Así recuerda ese momento Vlod, que el sábado cumplió los 20 años, contactado por teléfono: “Nos enviaron allí durante dos semanas para ayudar a evacuar a los residentes de Irpin, Bucha y Hostomel. Cada día había un gran número de refugiados, desde ancianos a recién nacidos, que necesitaban ayuda porque el puente estaba destruido. Había personas muy estresadas que no eran capaces de moverse por sí mismas”. En efecto, para evitar que los tanques y blindados rusos llegaran a Kiev, las tropas locales volaron el puente de la carretera que llega desde la vecina Irpin.

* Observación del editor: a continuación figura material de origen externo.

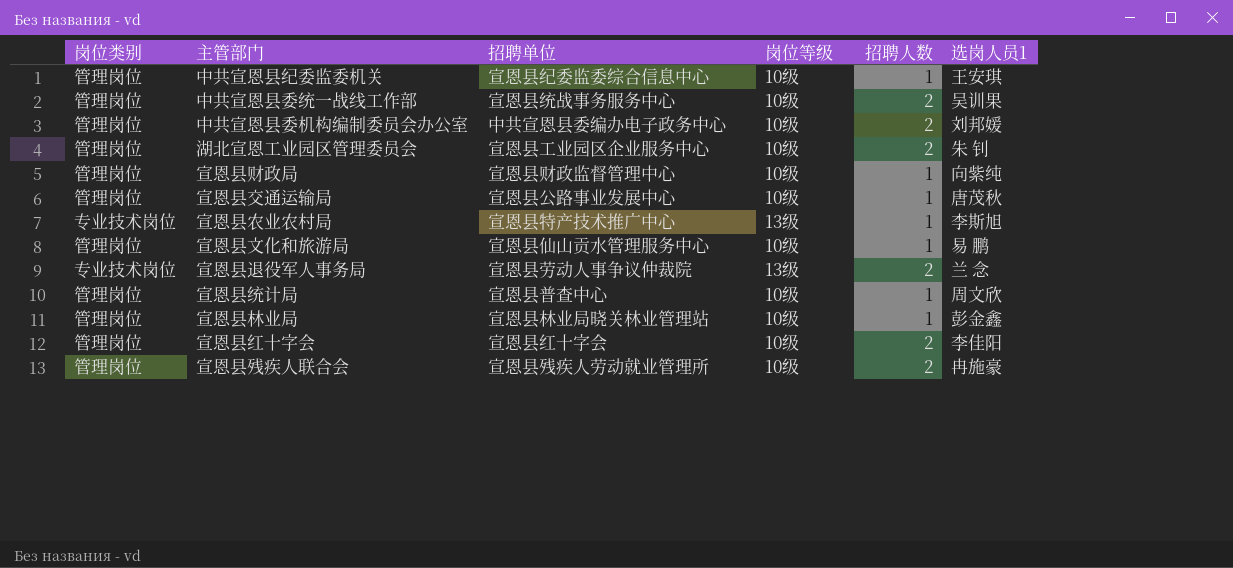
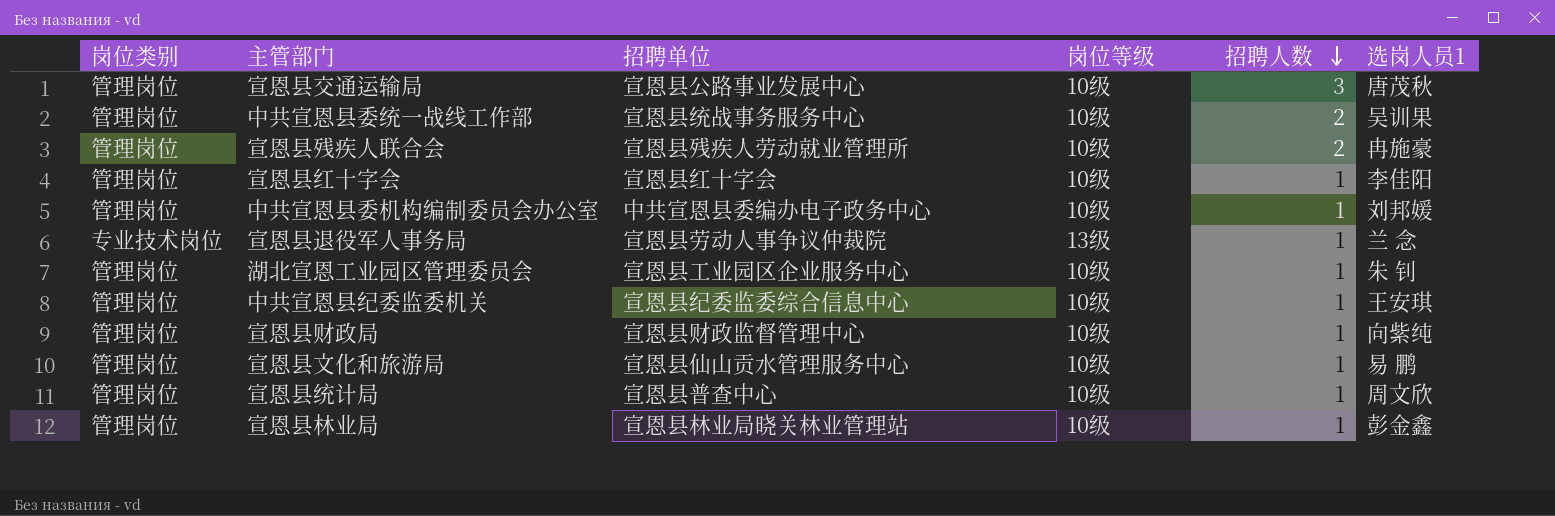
row order: none -> 招聘人数 descending
row 宣恩县农业农村局: 专业技术岗位 | 宣恩县特产技术推广中心 | 13级 | 1 | 李斯旭 -> none
宣恩县交通运输局 | 招聘人数: 1 -> 3
宣恩县红十字会 | 招聘人数: 2 -> 1
中共宣恩县委机构编制委员会办公室 | 招聘人数: 2 -> 1
宣恩县退役军人事务局 | 招聘人数: 2 -> 1
湖北宣恩工业园区管理委员会 | 招聘人数: 2 -> 1

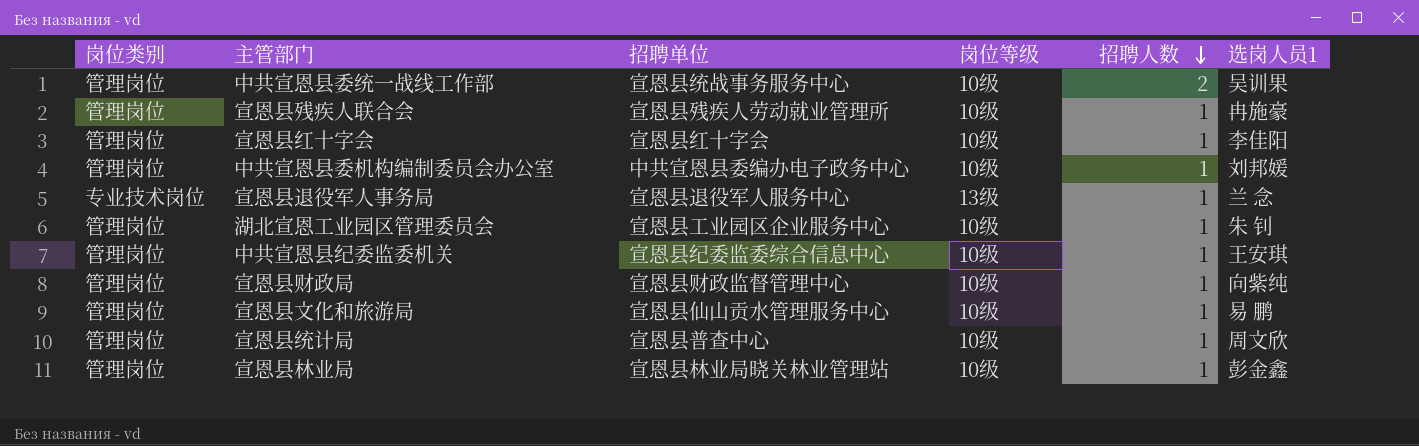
row 宣恩县交通运输局: 管理岗位 | 宣恩县公路事业发展中心 | 10级 | 3 | 唐茂秋 -> none
宣恩县残疾人联合会 | 招聘人数: 2 -> 1
宣恩县退役军人事务局 | 招聘单位: 宣恩县劳动人事争议仲裁院 -> 宣恩县退役军人服务中心

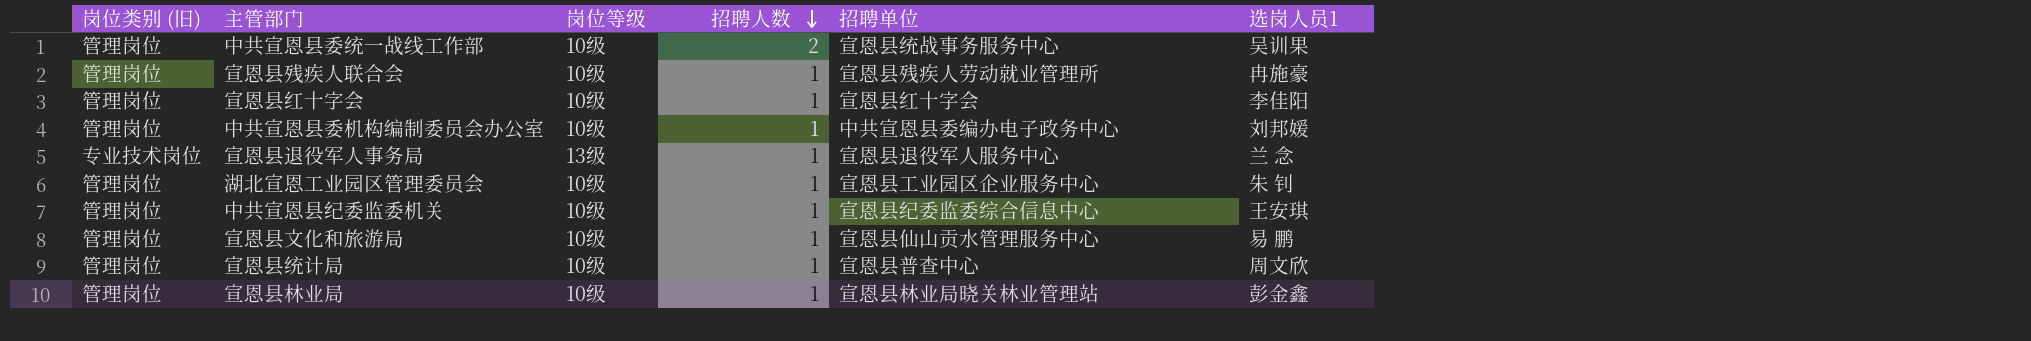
column name: 岗位类别 -> 岗位类别 (旧)
column 招聘单位 | position: 3 -> 5
row 宣恩县财政局: 管理岗位 | 宣恩县财政监督管理中心 | 10级 | 1 | 向紫纯 -> none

Eso impidió el avance de las tropas del Kremlin, pero también dificultó la evacuación de civiles, que a veces tenían que vadear el río sobre una pasarela de tablas improvisada mientras volaban sobre ellos los misiles y morteros.
Un reportero local, Maxim Dondiuk, fotografió también aquel día a Vlod, Julia y Emma, que acabaron en la portada de la revista estadounidense Time. “No podía imaginar que fuera a terminar en la portada de una revista. Yo solo hacía mi trabajo”, comenta Vlod, que, aunque no ha pisado las zonas más intensas de la línea del frente, lleva cuatro años preparándose para ser profesional del ejército. “Desde niño mi sueño siempre fue convertirme en militar”.
Finalmente, los Pavliuk regresaron de Rivne el 1 de junio a su casa. Julia ha decidido que lo mejor es embutirse bajo una coraza informativa para tratar de salir adelante. “No veo apenas vídeos ni fotos. Oleg, que está al tanto cada minuto, me cuenta por encima qué va pasando”, afirma en la estancia de la casa que hace las veces de salón, dormitorio y zona de juegos de Emma. “No creo que sea bueno que yo vuelva ahora al trabajo. De alguna manera, la niña siente que algo sucede, que no puede estar sin mí”, afirma la madre. “Cuando empezó la guerra, Emma dejó de dormir de un tirón. En Rivne las noches fueron muy malas. Lo intentamos todo con ella. Ahora, de regreso a Irpin, ha empezado a dejar de llorar y gritar por la noche”, agradece.
Esta familia es una de las decenas de miles que tratan de recuperar la normalidad lejos del frente, pero en un país que sigue absorbido por la guerra. Desde que comenzó la invasión, unos 14 millones de los 44 millones de ucranios han tenido que irse de sus casas. La mitad lo hizo fuera del país, mientras que la otra se desplazó dentro de Ucrania, según datos de Naciones Unidas. Como la familia Pavliuk, algunos han podido regresar a sus hogares cuando veían que mejoraba la seguridad en su localidad o cuando comprobaban que el conflicto se alargaba.
“Las redes sociales están llenas, mis amigos y conocidos comparten todo el tiempo contenido desde sus perfiles. No ver fotos ni vídeos es lo mejor para mi salud mental y la de Emma, aunque algunos no están de acuerdo con ello. Mi prioridad ahora mismo es mi hija”, comenta Julia. “Le doy el pecho a la niña y, de alguna forma, siento que le transmito la guerra y el estrés”. Sus planes más inmediatos son tratar de normalizar su vida y aceptar lo que les está tocando vivir. Mientras, agradece poder pasear por “calles de Irpin por las que antes había muertos y donde ahora ven cómo están pintando y arreglando”.
Mientras habla, Emma está entretenida con un peluche que representa a Patron, el perro que se ha hecho famoso en la guerra como detector de explosivos. Pero un ruido llega desde la calle e inquieta de inmediato a Julia, que se asoma rauda por la ventana. Oleg, que apenas se inmuta, trata de tranquilizarla. No era más que un vehículo pasando rápido sobre un badén. Emma sonríe. Julia suspira.